The urgent questions of the day were economic: how best to regulate the economy and what to do about a tariff policy that kept consumer prices artificially high by protecting American companies from foreign competition. The tariff had been created decades earlier to raise revenue (income tax being a thing of the future) and to nurture a stripling American manufacturing establishment. As the manufacturers prospered, they convinced their captives in Congress that ever thicker blankets of protection were needed to preserve American jobs. Wilson, calling the tariff "stiff and stupid," promised an immediate revision. Roosevelt, arguing that a speedy change would disrupt the economy, proposed a permanent nonpartisan commission of experts able to make impartial recommendations for more gradual reform.

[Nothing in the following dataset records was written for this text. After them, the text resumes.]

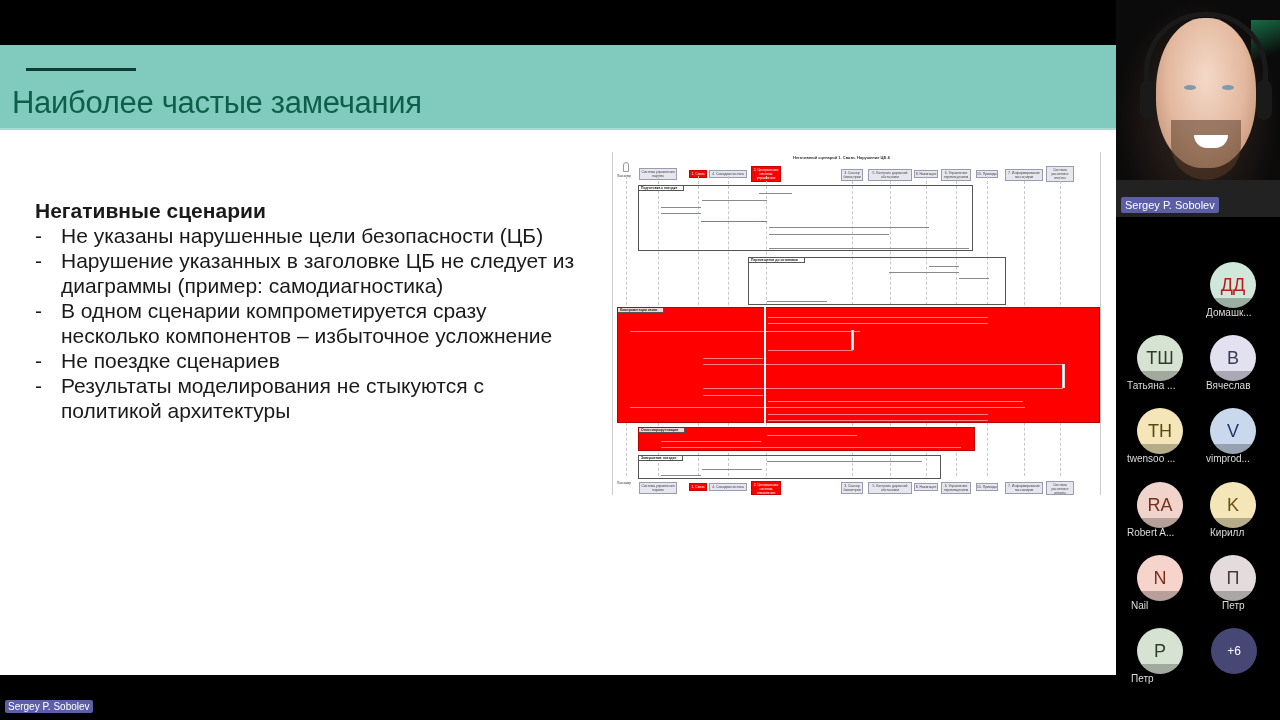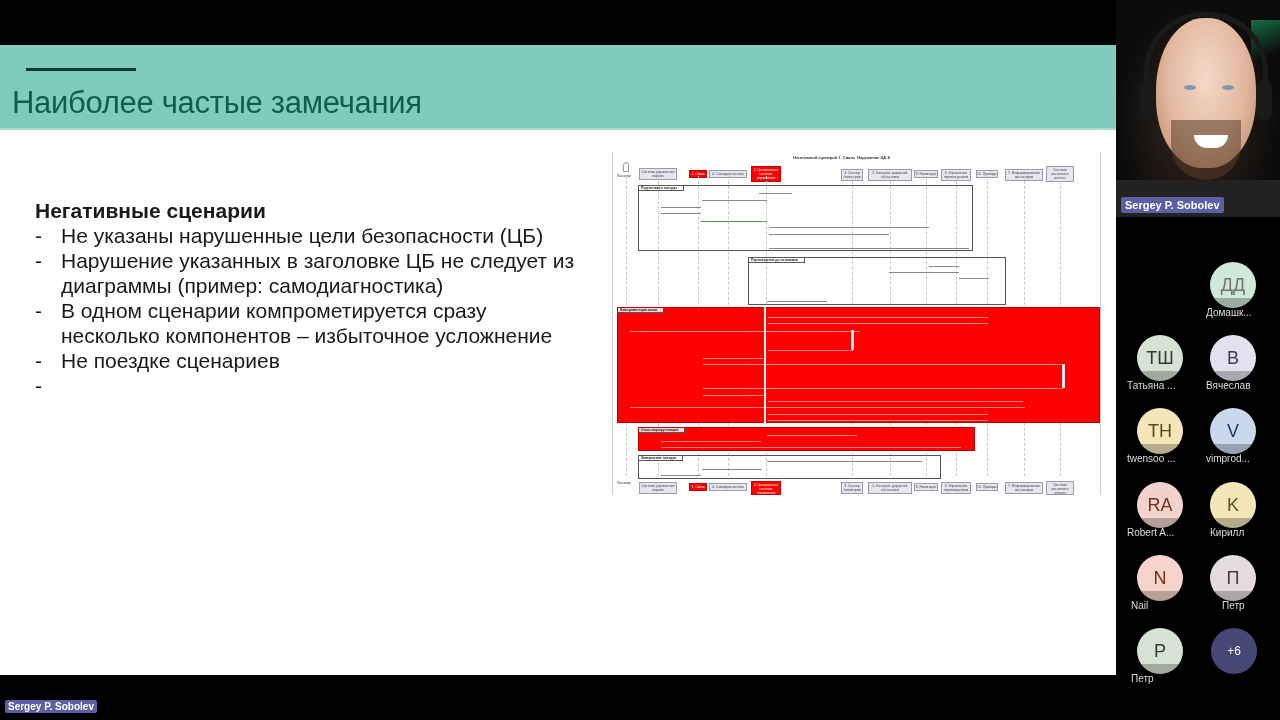--- a/index.html
+++ b/index.html
@@ -37,21 +37,21 @@
   
   .cam { position: absolute; left: 1116px; top: 0; width: 164px; height: 217px; overflow: hidden; background: radial-gradient(ellipse at 50% 55%, #3a2a22 0%, #0b0b0b 70%); }
   .cam .glow { left: 135px; top: 20px; width: 30px; height: 50px; position: absolute; background: linear-gradient(160deg, #1fae6e 0%, transparent 70%); opacity: .6; }
   .cam .head { position: absolute; left: 40px; top: 18px; width: 100px; height: 150px; border-radius: 48% 48% 46% 46%; background: radial-gradient(ellipse at 50% 40%, #f3d9c8 0%, #e3b89e 55%, #b7866b 100%); }
   .cam .beard { position: absolute; left: 55px; top: 120px; width: 70px; height: 60px; border-radius: 0 0 40px 40px; background: rgba(90,60,40,.55); }
   .cam .smile { position: absolute; left: 78px; top: 135px; width: 34px; height: 13px; border-radius: 0 0 17px 17px; background: #fff; }
   .cam .eye { position: absolute; top: 85px; width: 12px; height: 5px; background: #7d9ab0; border-radius: 50%; }
   .cam .headphone { position: absolute; top: 80px; width: 16px; height: 40px; background: #1a1a1a; border-radius: 8px; }
   .cam .band { position: absolute; left: 28px; top: 12px; width: 124px; height: 90px; border: 5px solid #1a1a1a; border-bottom: none; border-radius: 60px 60px 0 0; }
   .cam .body { position: absolute; left: 0; top: 180px; width: 164px; height: 40px; background: #222; }
-  .name-tag { position: absolute; background: #5c5ea6; color: #fff; font-size: 11px; padding: 2px 4px; border-radius: 2px; white-space: nowrap; font-weight: bold; }
+  .name-tag { position: absolute; background: #5c5ea6; color: #fff; font-size: 11px; padding: 2px 4px; border-radius: 2px; white-space: nowrap; }
 
   
   .people { position: absolute; left: 1116px; top: 217px; width: 164px; height: 503px; background: #000; }
   .person { position: absolute; width: 74px; height: 62px; }
   .avatar { position: absolute; left: 10px; top: 0; width: 46px; height: 46px; border-radius: 50%; text-align: center; line-height: 46px; font-size: 18px; overflow: hidden; }
   .avatar::after { content: ""; position: absolute; left: 0; right: 0; bottom: 0; height: 10px; background: rgba(0,0,0,.25); }
   .pname { position: absolute; left: 0; top: 45px; width: 74px; font-size: 10px; color: #ddd; white-space: nowrap; overflow: hidden; text-align: left; }
   .more { position: absolute; width: 46px; height: 46px; border-radius: 50%; background: #464775; color: #fff; text-align: center; line-height: 46px; font-size: 12px; }
 </style>
 </head>
@@ -64,21 +64,21 @@
       <div class="header-rule"></div>
       <div class="slide-title">Наиболее частые замечания</div>
     </div>
 
     <div class="content">
       <div class="heading">Негативные сценарии</div>
       <div class="bullet"><span class="dash">-</span><span>Не указаны нарушенные цели безопасности (ЦБ)</span></div>
       <div class="bullet"><span class="dash">-</span><span>Нарушение указанных в заголовке ЦБ не следует из диаграммы (пример: самодиагностика)</span></div>
       <div class="bullet"><span class="dash">-</span><span>В одном сценарии компрометируется сразу несколько компонентов – избыточное усложнение</span></div>
       <div class="bullet"><span class="dash">-</span><span>Не поездке сценариев</span></div>
-      <div class="bullet"><span class="dash">-</span></div>
+      <div class="bullet"><span class="dash">-</span><span>Результаты моделирования не стыкуются с политикой архитектуры</span></div>
     </div>
 
     <div class="diagram">
       <div class="dg-title">Негативный сценарий 1. Связь. Нарушение ЦБ 4</div>
 
       <div style="left:10px;top:10px;width:6px;height:10px;border:1px solid #999;border-radius:3px 3px 0 0;"></div>
       <div class="msgtxt" style="left:4px;top:22px;">Пассажир</div>
 
       <div class="part" style="left:26px;top:16px;width:38px;">Система управления парком</div>
       <div class="part red" style="left:76px;top:18px;width:18px;height:8px;">1. Связь</div>
@@ -184,21 +184,21 @@
     <div class="headphone" style="left:140px;"></div>
     <div class="eye" style="left:68px;"></div>
     <div class="eye" style="left:106px;"></div>
     <div class="beard"></div>
     <div class="smile"></div>
     <div class="name-tag" style="left:5px;top:197px;">Sergey P. Sobolev</div>
   </div>
 
   <div class="people">
     <div class="person" style="left:84px;top:45px;">
-      <div class="avatar" style="background:#cfe8d9;color:#737373;">ДД</div>
+      <div class="avatar" style="background:#cfe8d9;color:#b91c1c;">ДД</div>
       <div class="pname" style="left:6px;">Домашк...</div>
     </div>
     <div class="person" style="left:11px;top:118px;">
       <div class="avatar" style="background:#d7e3d2;color:#2f3d2a;">ТШ</div>
       <div class="pname">Татьяна ...</div>
     </div>
     <div class="person" style="left:84px;top:118px;">
       <div class="avatar" style="background:#e3e1f0;color:#3b3b55;">В</div>
       <div class="pname" style="left:6px;">Вячеслав</div>
     </div>

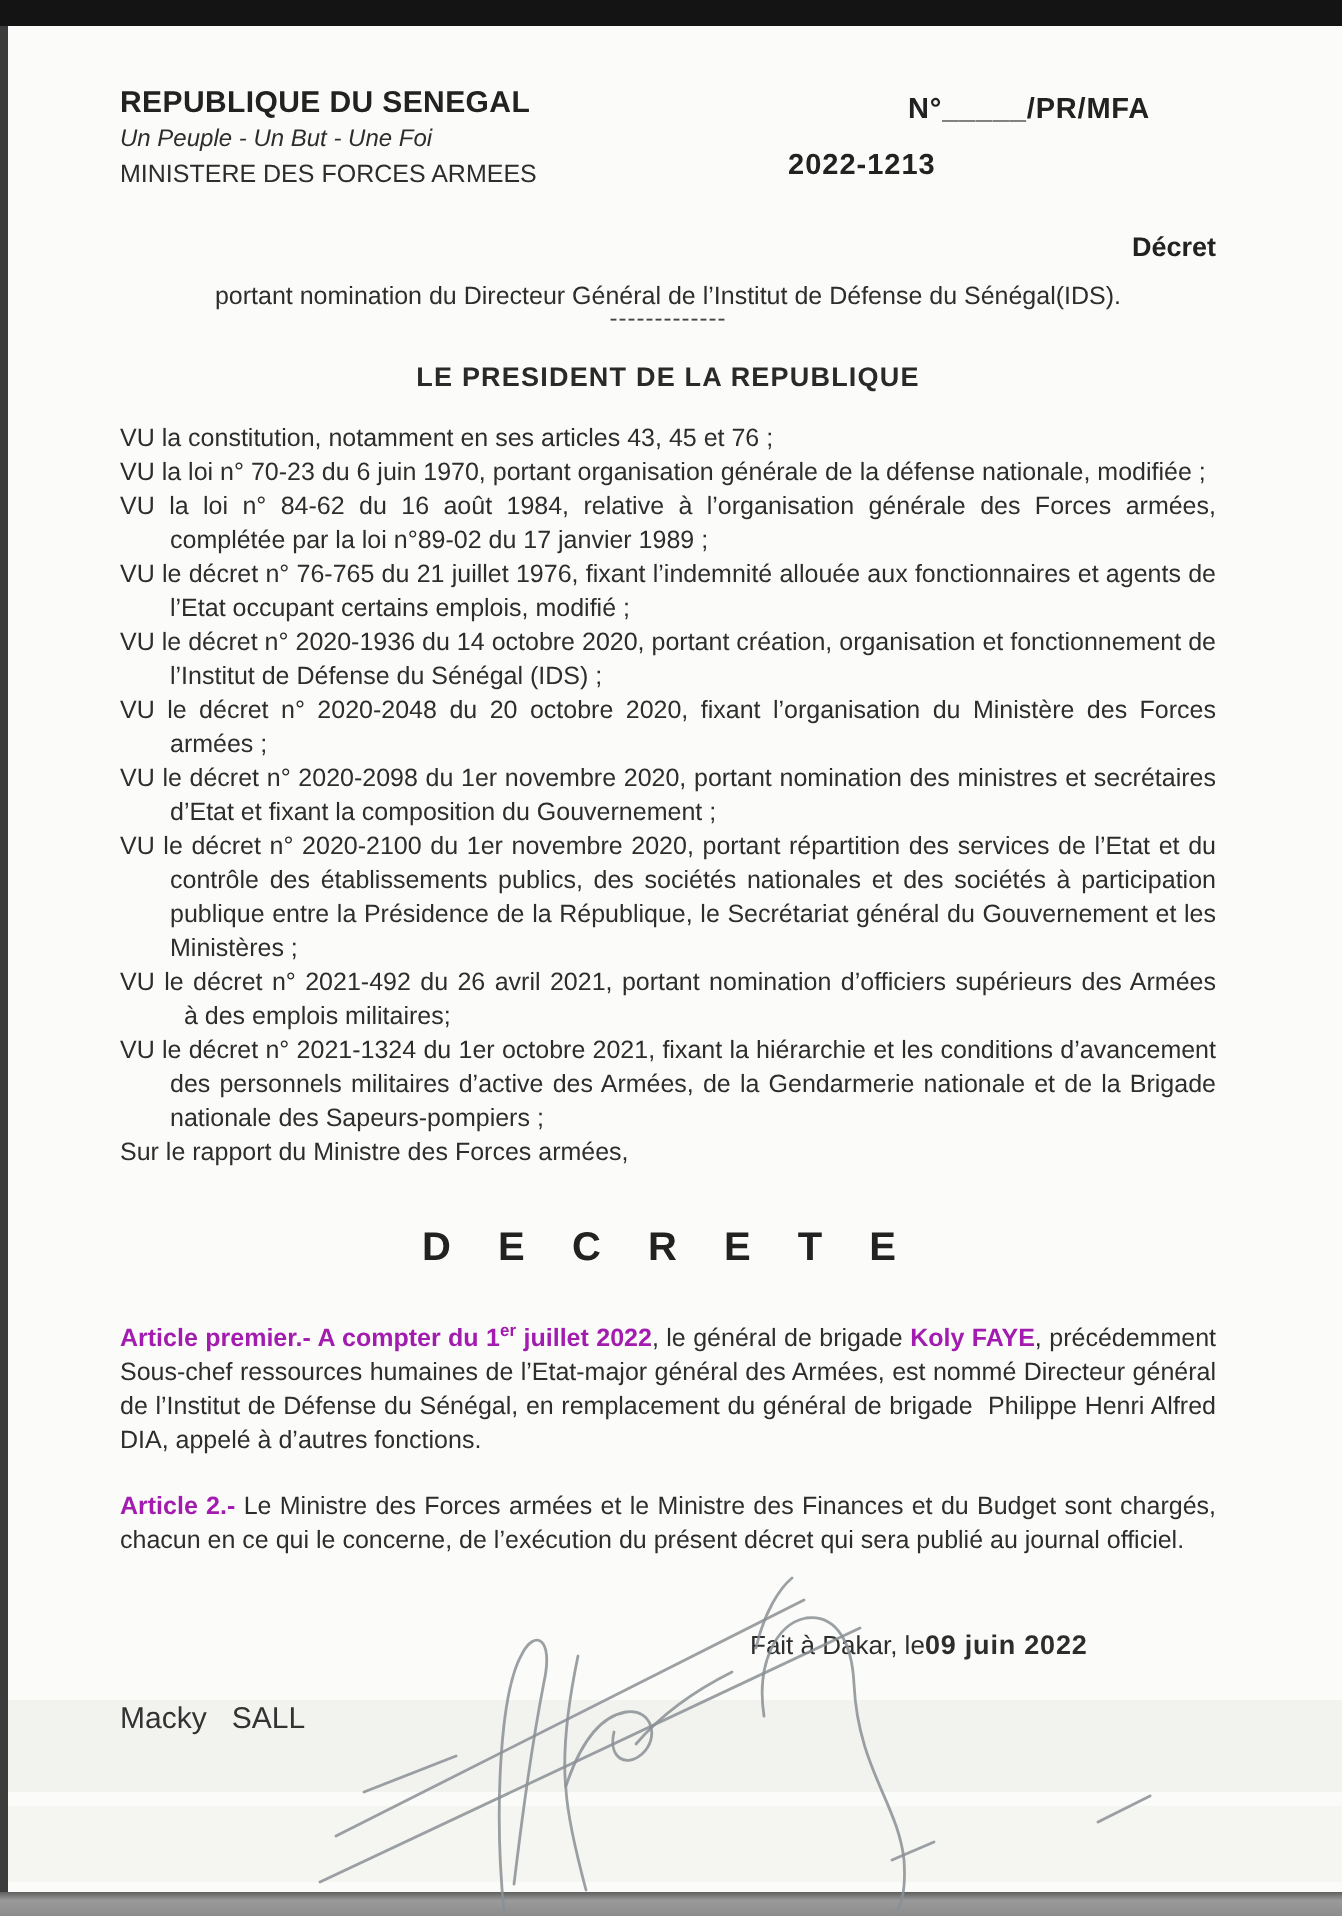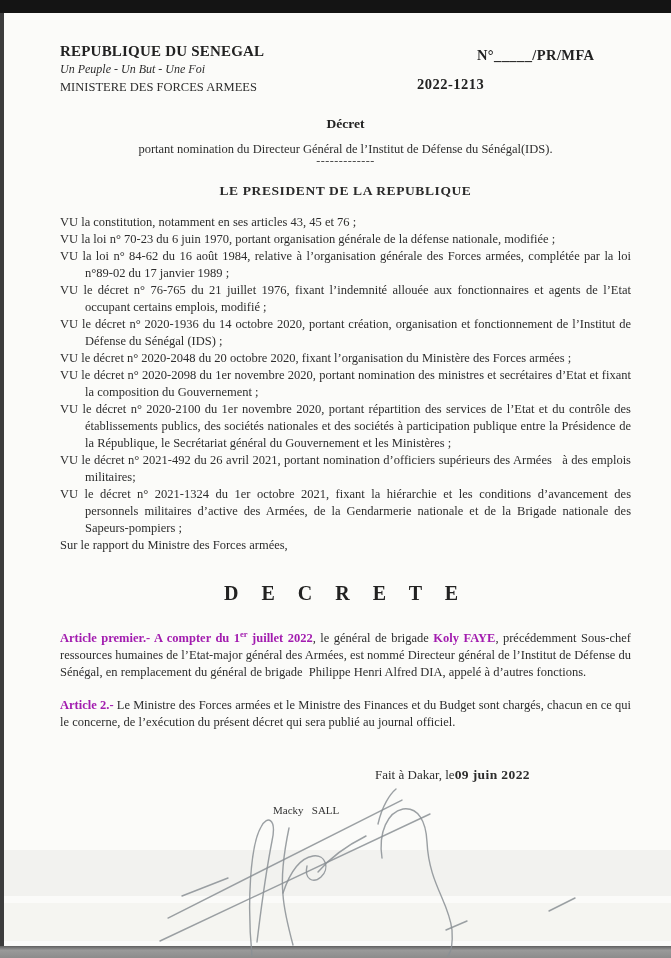--- a/index.html
+++ b/index.html
@@ -14,35 +14,34 @@
   }
   .edge-top { position: absolute; top: 0; left: 0; width: 671px; height: 13px; background: #141414; }
   .edge-left { position: absolute; top: 13px; left: 0; width: 4px; height: 935px; background: #3c3c3c; }
   .edge-bottom { position: absolute; left: 0; bottom: 0; width: 671px; height: 12px;
     background: linear-gradient(#5f5f5f, #9a9a9a 35%, #8c8c8c); }
   .band1 { position: absolute; left: 0; top: 850px; width: 671px; height: 46px; background: #f2f2ef; }
   .band2 { position: absolute; left: 0; top: 903px; width: 671px; height: 38px; background: #f5f5f1; }
 
   .paper {
     position: absolute; top: 13px; left: 4px; right: 0; bottom: 12px;
-    padding: 30px 40px 0 56px;
+    padding: 30px 63px 0 56px;
     color: #2d2d2d;
     box-sizing: border-box;
-    font-family: Liberation Serif, serif;
   }
   .header { display: flex; justify-content: space-between; }
   .h-left { line-height: 17px; }
   .republic { font-weight: bold; font-size: 15px; letter-spacing: 0.2px; color: #222; }
   .motto { font-style: italic; font-size: 12px; margin-top: 1px; }
   .ministry { font-size: 12.5px; margin-top: 1px; }
   .h-right { width: 216px; flex-shrink: 0; }
   .ref-number { font-weight: bold; font-size: 14.5px; padding-left: 62px; letter-spacing: 0.4px; margin-top: 4px; color: #222; }
   .decree-number { font-weight: bold; font-size: 14.5px; margin-top: 12px; padding-left: 2px; letter-spacing: 0.5px; color: #222; }
 
-  .doc-title { text-align: center; font-weight: bold; font-size: 13.5px; margin-top: 20px; color: #222; }
+  .doc-title { text-align: right; font-weight: bold; font-size: 13.5px; margin-top: 20px; color: #222; }
   .doc-subtitle { text-align: center; font-size: 12.5px; margin-top: 10px; }
   .separator { text-align: center; font-size: 12px; line-height: 9px; color: #444; letter-spacing: 0.5px; }
   .authority { text-align: center; font-weight: bold; font-size: 13.5px; letter-spacing: 0.6px; margin-top: 17px; color: #2a2a2a; }
 
   .visas { margin-top: 15px; font-size: 12.5px; line-height: 17px; }
   .visa, .report-line {
     margin: 0; padding-left: 25px; text-indent: -25px;
     text-align: justify;
   }
   .report-line { padding-left: 0; text-indent: 0; margin-top: 0; }
@@ -51,21 +50,21 @@
 
   .article { font-size: 12.5px; line-height: 17px; text-align: justify; margin: 0; }
   .a1 { margin-top: 21px; }
   .a2 { margin-top: 16px; }
   .b { font-weight: bold; color: #a21caf; }
   sup.b { font-size: 8.5px; }
 
   .closing { position: relative; margin-top: 36px; height: 110px; }
   .date-line { font-size: 13px; margin-left: 315px; }
   .date-line .date { font-weight: bold; font-size: 13.5px; margin-left: 0; letter-spacing: 0.4px; }
-  .signatory { font-size: 11px; margin-top: 21px; margin-left: 213px; color: #333; }
+  .signatory { font-size: 15px; margin-top: 21px; color: #333; }
 
   .signature-svg { position: absolute; left: 0; top: 0; width: 671px; height: 958px; pointer-events: none; }
   .signature-svg path { fill: none; stroke: #8a8f94; stroke-width: 1.4; stroke-linecap: round; opacity: 0.85; }
 </style>
 </head>
 <body>
 
 <div class="scan">
   <div class="band1"></div>
   <div class="band2"></div>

T.R. also campaigned forcefully for a commission to regulate corporations. Its members--accomplished, public-spirited business leaders--would study a company's affairs, require change when there were signs of monopoly and stamp a company "approved" when all was in order. Once approved, the company could operate without fear of prosecution under the country's confusing antitrust law. To Wilson, the corporations commission was a dangerous merger of business and government, sure to enable Big Business to regulate the regulators. Even Taft roused himself to condemn it as "the most monstrous monopoly of power in the history of the world."

While Taft vacationed and Wilson gave as few speeches as possible, Roosevelt raced up the East Coast and down, across the South and into the Midwest. In Milwaukee, Wis., on Oct. 14, as he stood in an open car to salute a cheering crowd, a man a few feet away drew a revolver and fired, hitting Roosevelt in the chest and knocking him back into the car seat.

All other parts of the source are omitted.